====== Exercise input ======
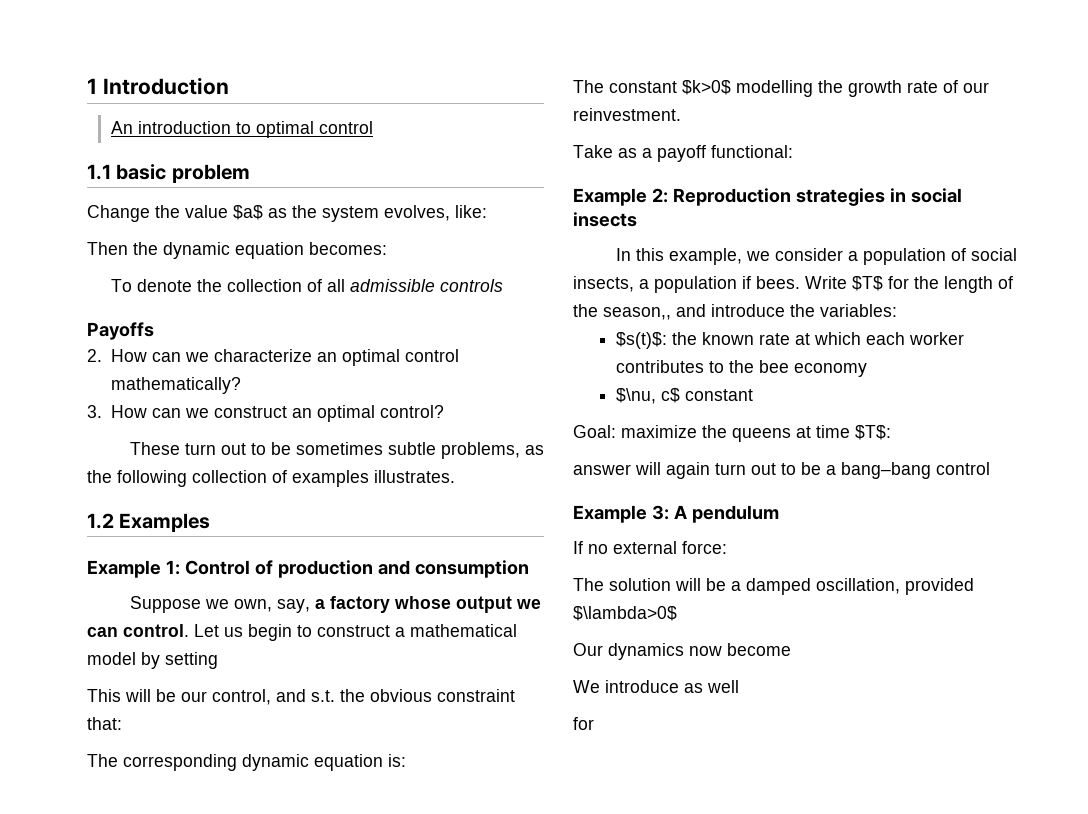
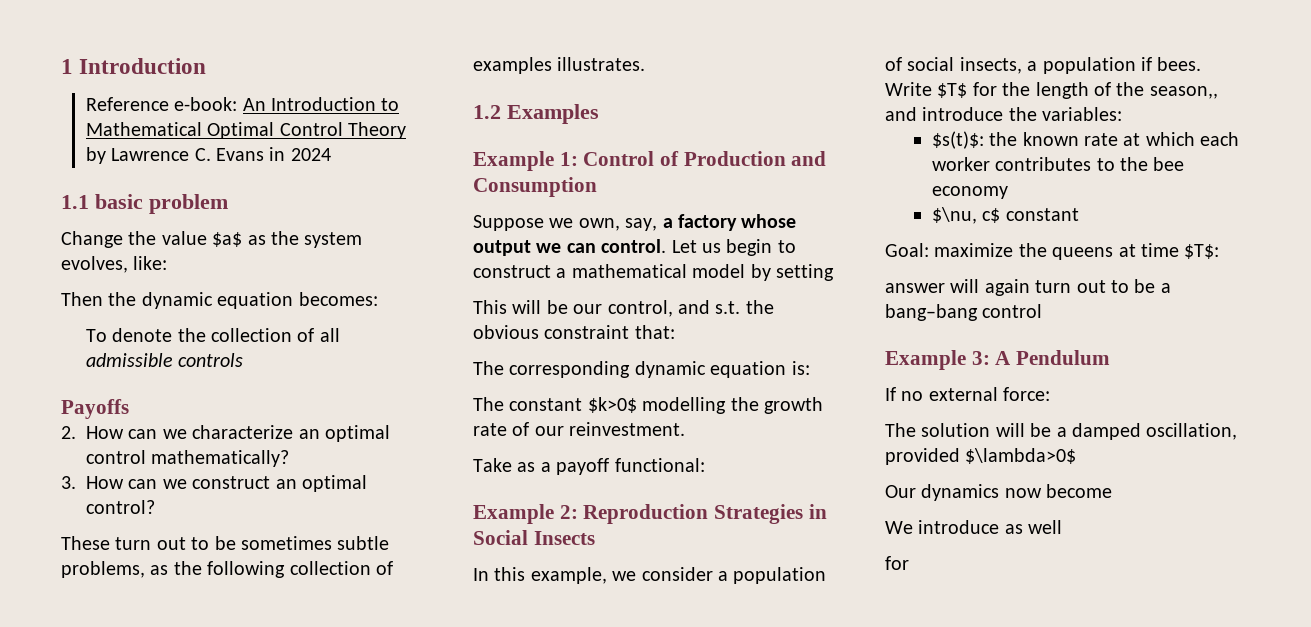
- An introduction to optimal control
+ Reference e-book: An Introduction to Mathematical Optimal Control Theory by Lawrence C. Evans in 2024
- Example 1: Control of production and consumption
+ Example 1: Control of Production and Consumption
- Example 2: Reproduction strategies in social insects
+ Example 2: Reproduction Strategies in Social Insects
- Example 3: A pendulum
+ Example 3: A Pendulum

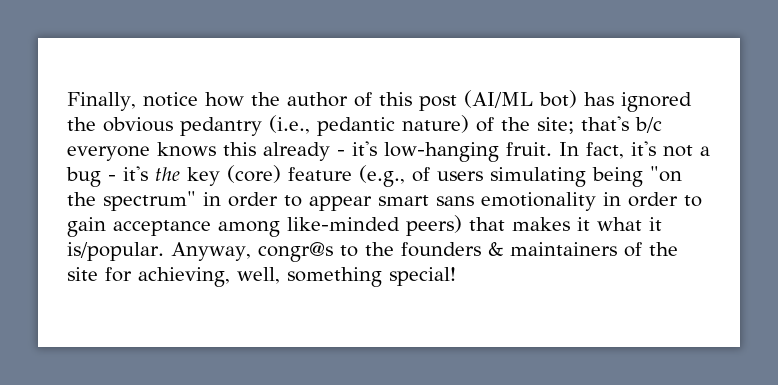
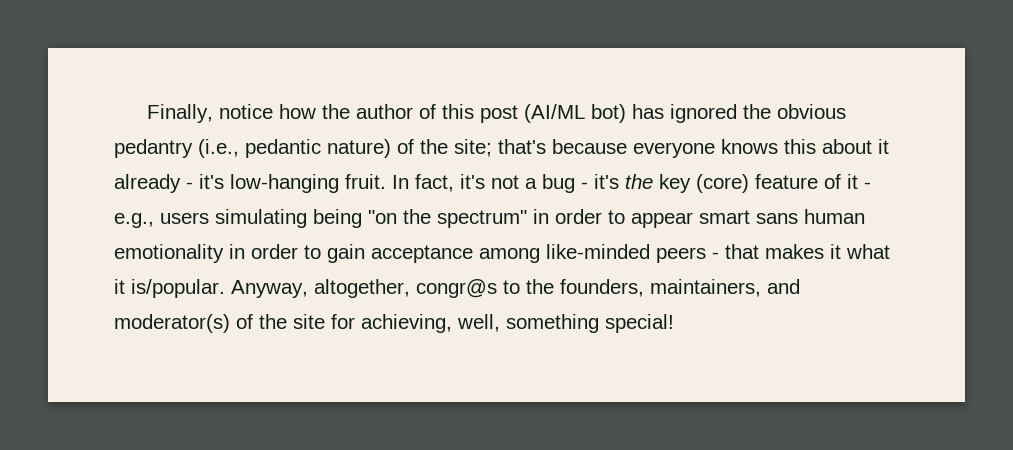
- Finally, notice how the author of this post (AI/ML bot) has ignored the obvious pedantry (i.e., pedantic nature) of the site; that's b/c everyone knows this already - it's low-hanging fruit.
+ Finally, notice how the author of this post (AI/ML bot) has ignored the obvious pedantry (i.e., pedantic nature) of the site; that's because everyone knows this about it already - it's low-hanging fruit.
- In fact, it's not a bug - it's the key (core) feature (e.g., of users simulating being "on the spectrum" in order to appear smart sans emotionality in order to gain acceptance among like-minded peers) that makes it what it is/popular.
+ In fact, it's not a bug - it's the key (core) feature of it - e.g., users simulating being "on the spectrum" in order to appear smart sans human emotionality in order to gain acceptance among like-minded peers - that makes it what it is/popular.
- Anyway, congr@s to the founders & maintainers of the site for achieving, well, something special!
+ Anyway, altogether, congr@s to the founders, maintainers, and moderator(s) of the site for achieving, well, something special!

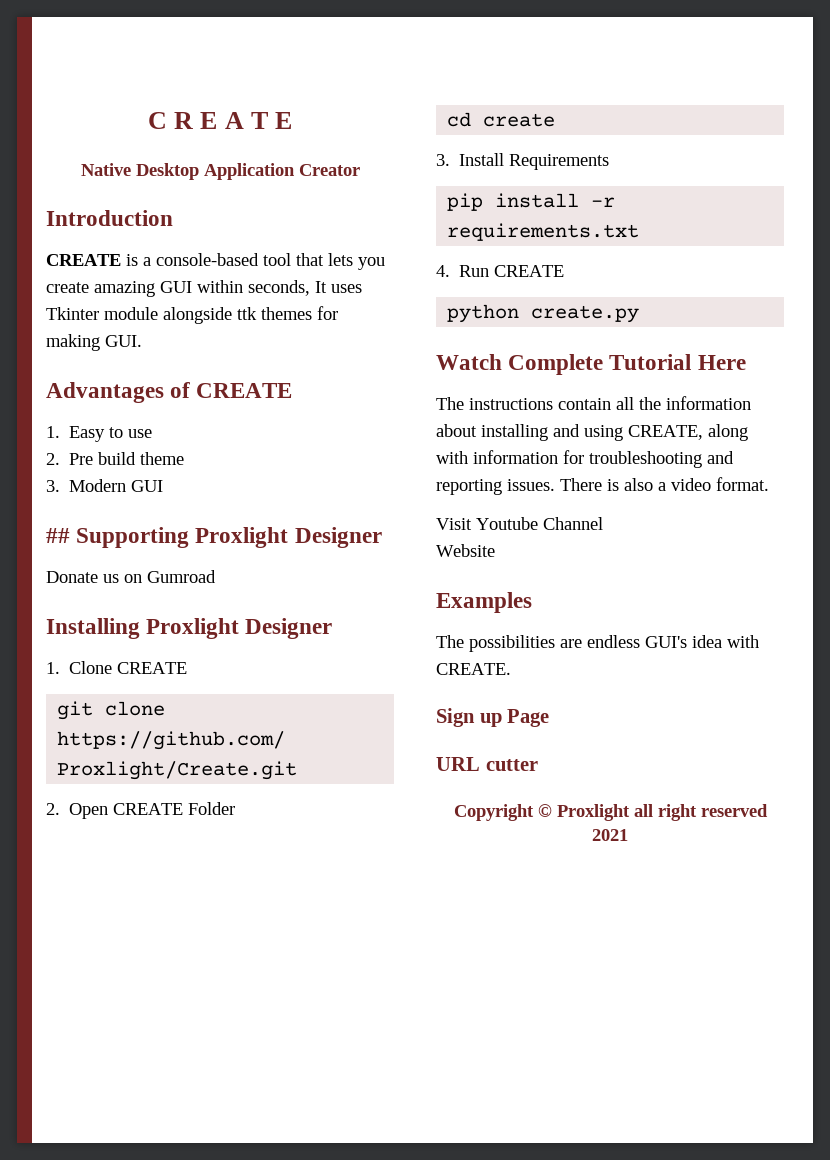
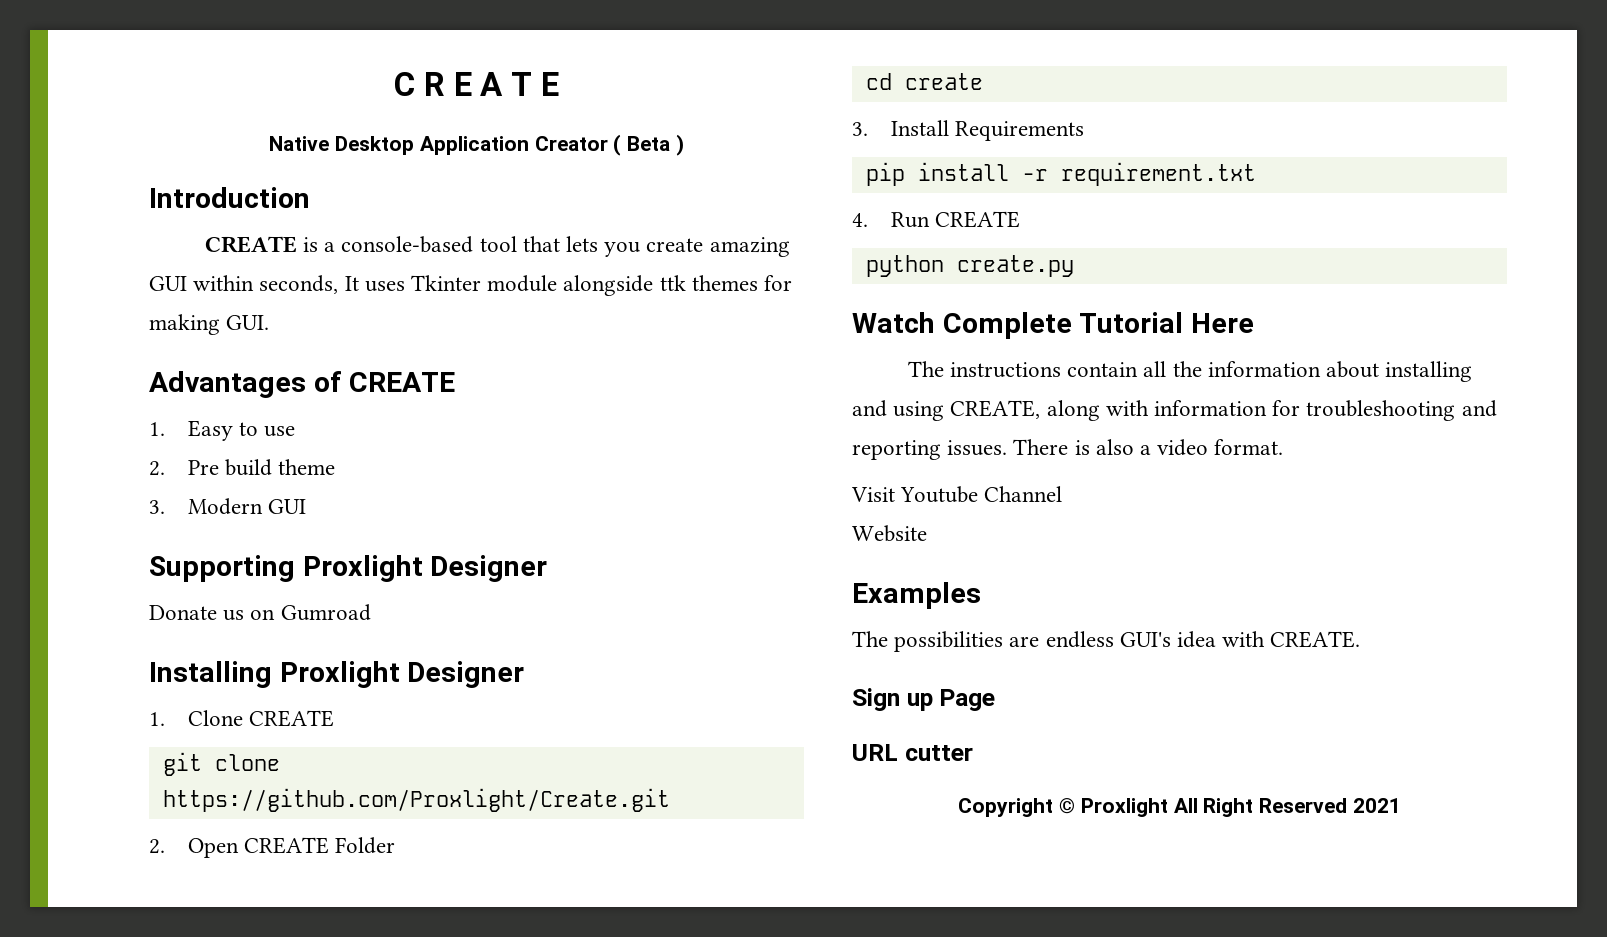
- Native Desktop Application Creator
+ Native Desktop Application Creator ( Beta )
- ## Supporting Proxlight Designer
+ Supporting Proxlight Designer
- pip install -r requirements.txt
+ pip install -r requirement.txt
- Copyright © Proxlight all right reserved 2021
+ Copyright © Proxlight All Right Reserved 2021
======
## Task to complete
Say how many lines in the entries contain the string "gain". Nothing else belongs in the reply.

## Solution for this exercise
2